Collaborative Consumption: Learning How to be Resilient Supports Community-Based Education

Collaborative Consumption: Supporting Sustainability & Community-Based Education

Farmers’ Markets, both winter and summer, are a terrific opportunity to partake in collaborative consumption… farmers share their knowledge and families absorb the information, learning how to grow a better garden or how to better preserve their foods. The power of collaborative consumption not only supports sustainable efforts, but is a great source for community-based education too!

More and more, communities across western Massachusetts – and around the world! – are working together to create opportunities for pooling knowledge, sharing skills, and increasing each others’ access to useful resources. In creating systems and channels through which to access shared information and materials, communities are building resourceful, resilient foundations upon which to grow. And in addition to the community-sustaining benefits of such systems are a variety of community-based educational opportunities for kids to learn!

Commonly known as collaborative consumption, such practices work to shift emphasis from ownership of goods to access to them, a shift that would decrease the amount of resources necessary for a sustainable way of life. In addition to focusing on goods, communities that practice collaborative consumption often include systems through which to share skills and knowledge with each other, making them even more resilient.

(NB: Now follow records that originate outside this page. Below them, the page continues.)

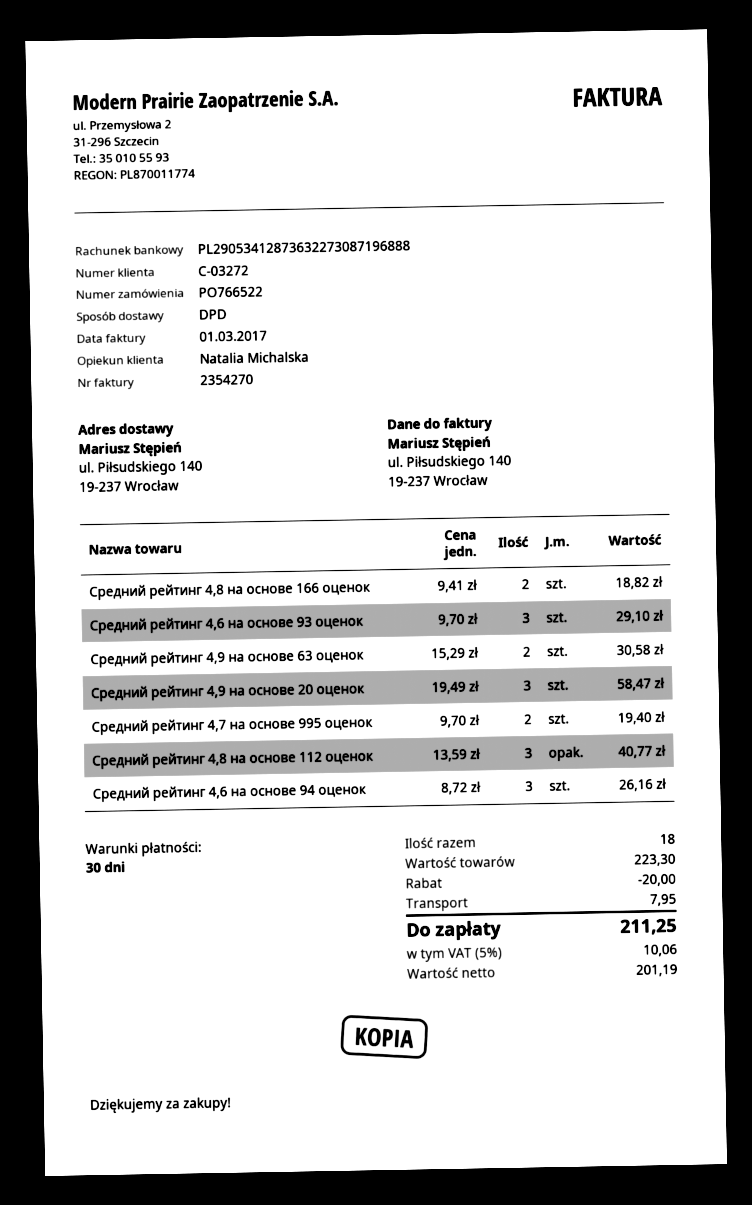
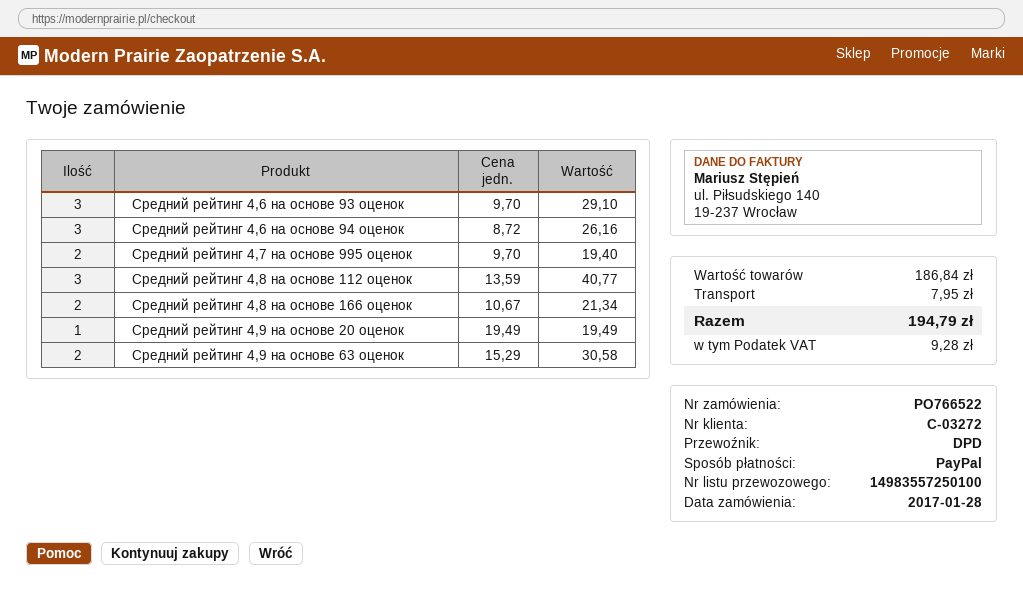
Средний рейтинг 4,8 на основе 166 оценок: 2 x 9.41 = 18.82 -> 2 x 10.67 = 21.34
Средний рейтинг 4,9 на основе 20 оценок: 3 x 19.49 = 58.47 -> 1 x 19.49 = 19.49
subtotal: 223.30 -> 186.84
discount: 20.00 -> none
tax: 10.06 -> 9.28
total: 211.25 -> 194.79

In Western MA, collaborative consumption has manifested in many different ways. The Pittsfield Repair Cafe offers once-a-month events where volunteers share their time and expertise in fixing all manner of items, while Valley Time Trade uses time as a currency, allowing community members to pay for services by putting time and effort into a future endeavor. Projects like the Northfield Tool Lending Library and the Amherst Toy Lending Library allow communities to share sets of items big and small, allowing everyone to have access to tools, toys, and other things regardless of the cost associated with buying them… Read more about collaborative consumption in Western MA…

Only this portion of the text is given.